Corrádi and Hajnal (Acta Math Acad Sci Hung 14:423–439, 1963) proved that for all \(k\ge 1\) and \(n\ge 3k\), every (simple) graph G on n vertices with minimum degree \(\delta (G)\ge 2k\) contains k disjoint cycles. The degree bound is sharp. Enomoto and Wang proved the following Ore-type refinement of the Corrádi–Hajnal theorem: For all \(k\ge 1\) and \(n\ge 3k\), every graph G on n vertices contains k disjoint cycles, provided that \(d(x)+d(y)\ge 4k-1\) for all distinct nonadjacent vertices xy.
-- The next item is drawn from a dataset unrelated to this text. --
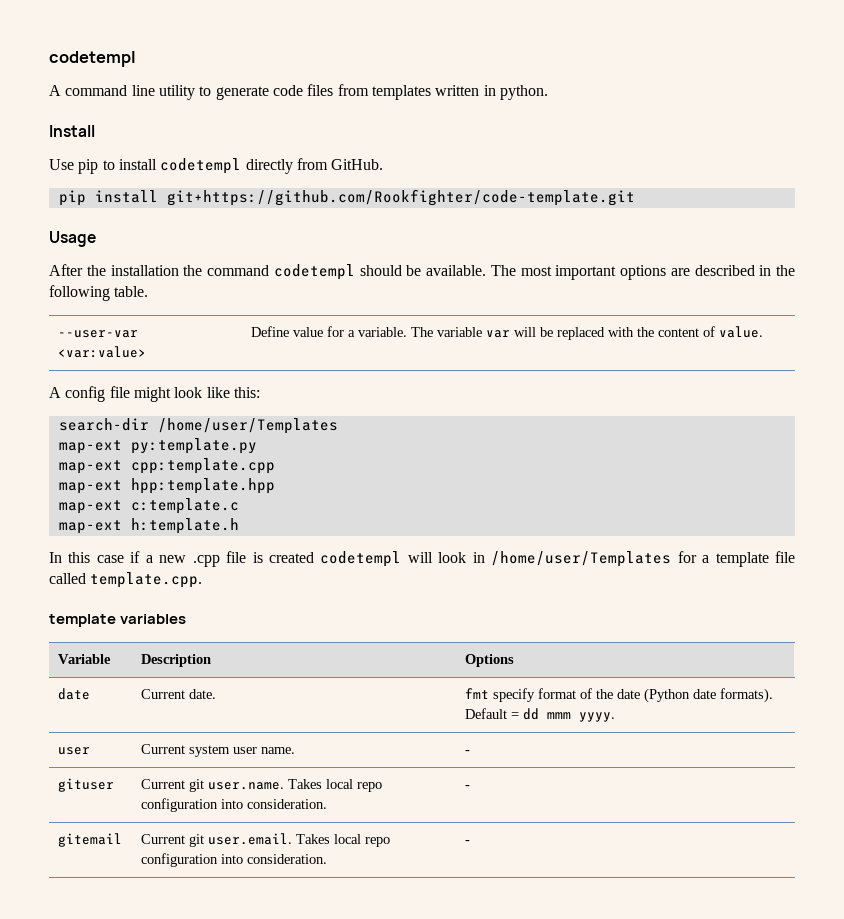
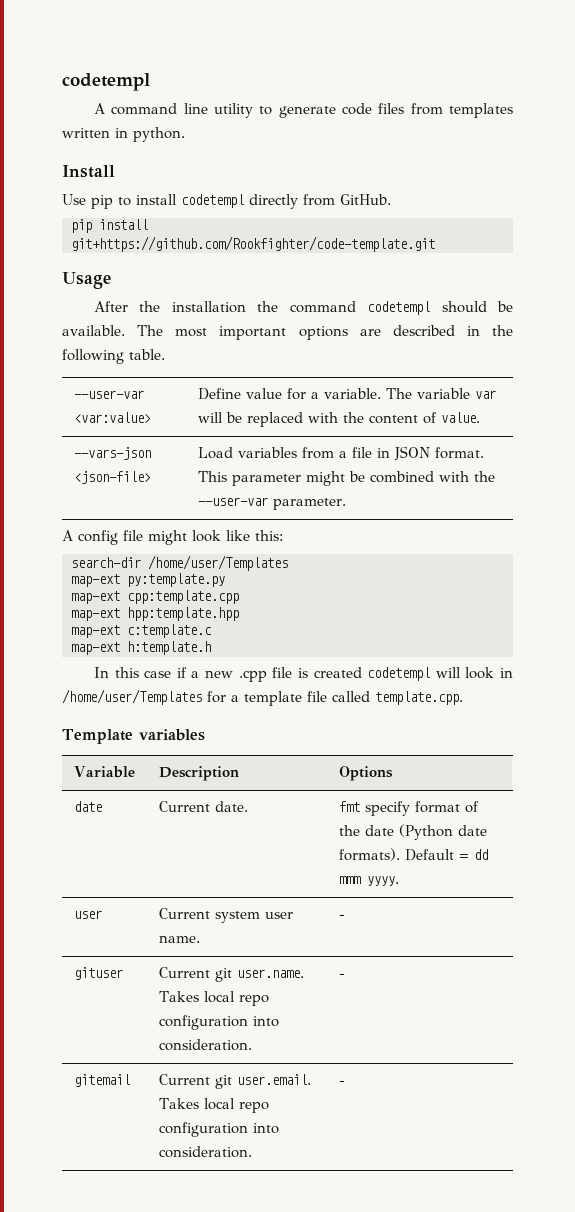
(764, 332) none -> [73,447,151,460] [73,471,151,484] [197,446,484,461] [197,471,495,486] [197,497,346,510] // --vars-json <json-file> | Load variables from a file in JSON format. This parameter might be combined with the --user-var parameter.
[49,614,116,627] template -> [62,729,133,744] Template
Very recently, it was refined for \(k\ge 3\) and \(n\ge 3k+1\): If G is a graph on n vertices such that \(d(x)+d(y)\ge 4k-3\) for all distinct nonadjacent vertices xy, then G has k vertex-disjoint cycles if and only if the independence number \(\alpha (G)\le n-2k\) and G is not one of two small exceptions in the case \(k=3\). But the most difficult case, \(n=3k\), was not handled. In this case, there are more exceptional graphs, the statement is more sophisticated, and some of the proofs do not work. In this paper we resolve this difficult case and obtain the full picture of extremal graphs for the Ore-type version of the Corrádi–Hajnal theorem. Since any k disjoint cycles in a 3k-vertex graph G must be 3-cycles, the existence of such k cycles is equivalent to the existence of an equitable k-coloring of the complement of G. Our proof uses the language of equitable colorings, and our result can be also considered as an Ore-type version of a partial case of the Chen–Lih–Wu Conjecture on equitable colorings.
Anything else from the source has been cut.